好吧,齊木空助在我心底早已經有了一席之地,占據了家人的位置這件事實我已經清楚了。
【欸?原來我對楠雄這麼重要啊。】
【那就叫一聲歐尼醬來聽聽唄~】
齊木空助的聲音傳入到了腦海之中,像是負責欺負人來達到搞笑的程度的諧星,充滿了那種趁火打劫的惡趣味。
我原先的那些茫然頓時就像是戳破了氣球,發出了一聲巨響之後就消失不見了。
【不要。】
這家夥是故意的吧,弄得像是要悲壯赴死一般,就是為了達成現在這種無聊的目標?
但我沒有注意到,我的唇角還是微微上浮了基本看不到的一絲。
【真可惜,我也想要聽到一聲的嘛。
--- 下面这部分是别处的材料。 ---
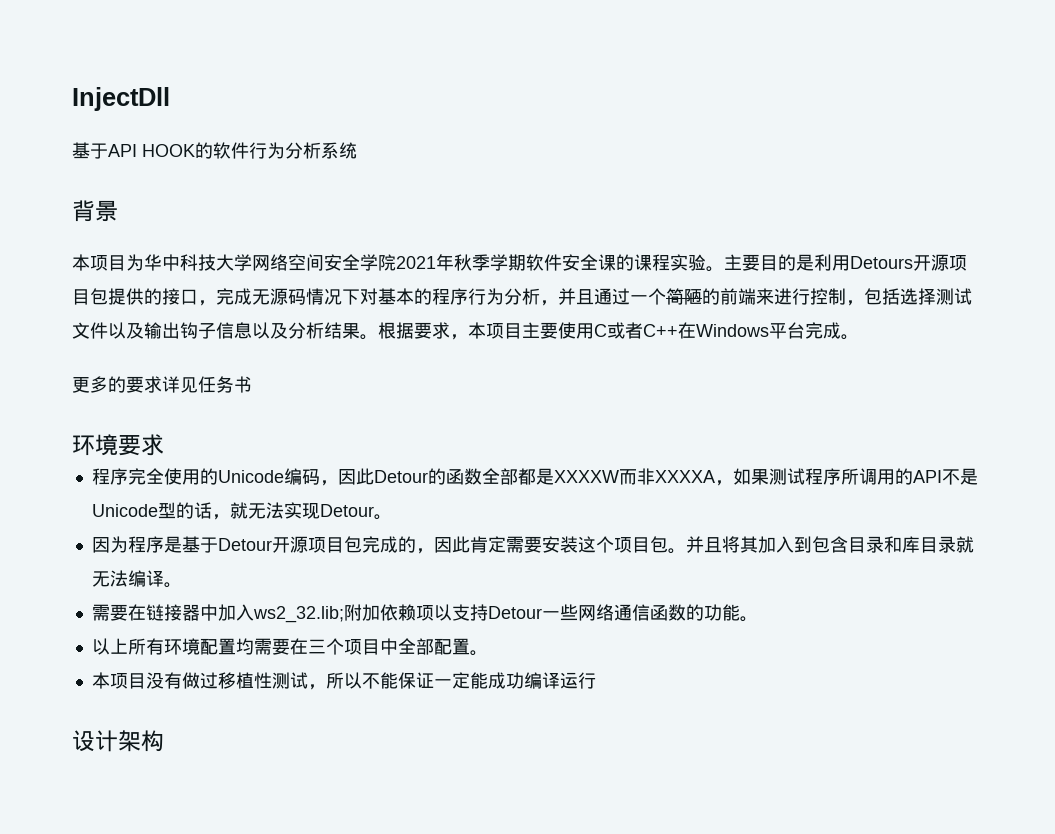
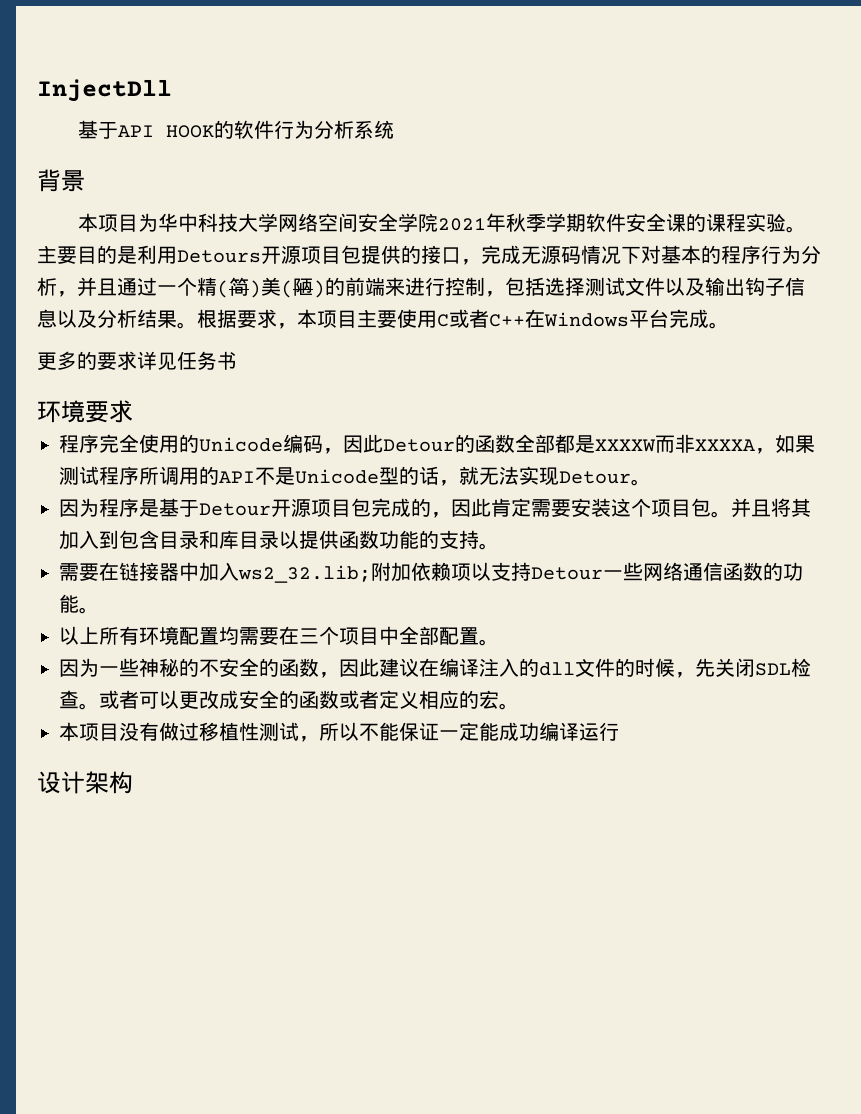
- 主要目的是利用Detours开源项目包提供的接口，完成无源码情况下对基本的程序行为分析，并且通过一个简陋的前端来进行控制，包括选择测试文件以及输出钩子信息以及分析结果。
+ 主要目的是利用Detours开源项目包提供的接口，完成无源码情况下对基本的程序行为分析，并且通过一个精(简)美(陋)的前端来进行控制，包括选择测试文件以及输出钩子信息以及分析结果。
- 并且将其加入到包含目录和库目录就无法编译。
+ 并且将其加入到包含目录和库目录以提供函数功能的支持。
+ 因为一些神秘的不安全的函数，因此建议在编译注入的dll文件的时候，先关闭SDL检查。或者可以更改成安全的函数或者定义相应的宏。

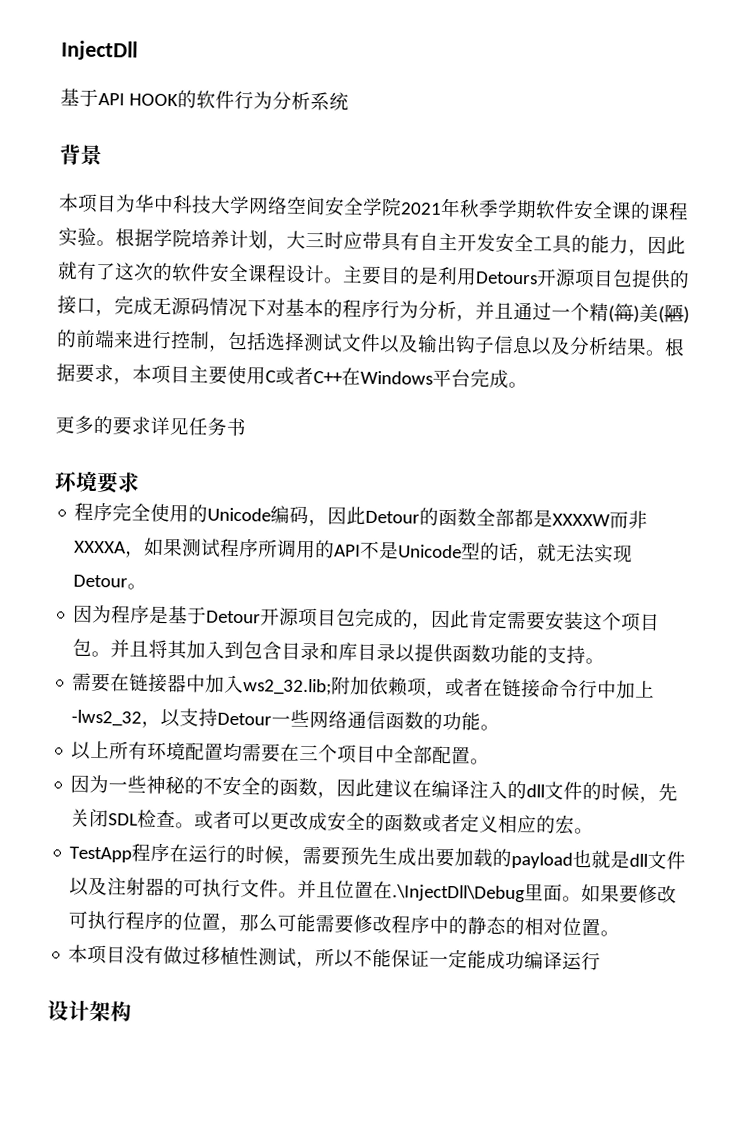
+ 根据学院培养计划，大三时应带具有自主开发安全工具的能力，因此就有了这次的软件安全课程设计。
- 需要在链接器中加入ws2_32.lib;附加依赖项以支持Detour一些网络通信函数的功能。
+ 需要在链接器中加入ws2_32.lib;附加依赖项，或者在链接命令行中加上-lws2_32，以支持Detour一些网络通信函数的功能。
+ TestApp程序在运行的时候，需要预先生成出要加载的payload也就是dll文件以及注射器的可执行文件。并且位置在.\InjectDll\Debug里面。如果要修改可执行程序的位置，那么可能需要修改程序中的静态的相对位置。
】
齊木空助用著仿佛撒嬌的語氣,我能感受到對方作為守護甜心的肢體動作,絕對是不容直視。
但不得不說,這個幾乎可以算是日常的話語,還是讓我稍微冷靜了一些。
在我和齊木空助談話的時候,周圍的那些霧氣仿佛因為被忽視而宛如被激怒一般沸騰著,它們的喊叫聲越發刺耳,那些霧氣想要硬生生地擠進我的立方體空氣牆,它們自然著腐蝕的力量,竟然在立方體空氣牆上麵形成了一個個像是臉模一般的痕跡。
顯然現在這個時候,也不是什麼敘舊和吐槽的時機。
但我到現在還有一肚子的疑問,被困在身體裡麵和“掠奪者”的意識進行爭鬥,我並沒有參與到外麵發生的事情,全部交給了齊木空助處理,現在可以說是一無所知的狀態,我抓緊時間提問,想要儘快得知外麵的情報。
【之前到底是怎麼回事?】
【就是一個帽子戲法。】
齊木空助簡單地說了一下。
“掠奪者”在暗黑大陸大鬨一通,汲取到了足夠的能量,就把自己的那些“碎片”召喚過來聚集在一塊,然後借著吞噬了這些暗黑大陸的生物的力量去衝破封印。
當然我體內的也是一塊,對方並不想放棄我,不管是我體內的力量,還有作為人質的價值,所以“掠奪者”把我的身體也浸在了那烏黑的像是淤泥一般的聚集過來的力量源泉之中。
【那攤力量源泉還會像是冒著泡泡一般,這樣的感覺就像是因為G君太多了,所以看上去像是一攤黑水。】
……我一個哆嗦就把之前乾不掉的周圍的一切的人臉給化成了灰。
呀咧呀咧,不用使用這麼詳細的形容詞。
【彆怕,楠雄。】
就是因為你的這種形容詞才會導致我的情緒出現波動的吧!
【像我這麼愛弟弟的人,自然也跟著進去了。】
……齊木空助不知道為什麼一直在強調哥哥弟弟的關係,明明之前並沒有那麼在意,我腦海之中閃過這個想法,又努力地再次不讓那些雞皮疙瘩給冒出來。
【因為之前楠雄對我深情地喊哥哥了吧。】
【沒,隻是把你放在親人格上。】
那個可以聽到我的心聲的儀器真得讓人討厭。
【如果是叫歐尼醬就好了。】
……完全沒有在聽。
我放棄和齊木空助爭吵這些,先問了一下關於伊爾迷他們的情況。
齊木空助說,【沒有什麼事。】
我倒是沒有覺得齊木空助這樣簡略地說有什麼問題,他一向是不喜歡多說彆人的事情,不過他這麼說,肯定是性命無憂。
我也順勢就問了正事。
齊木空助咳嗽了兩聲,清了一下嗓子,我也難得認真聽他講話。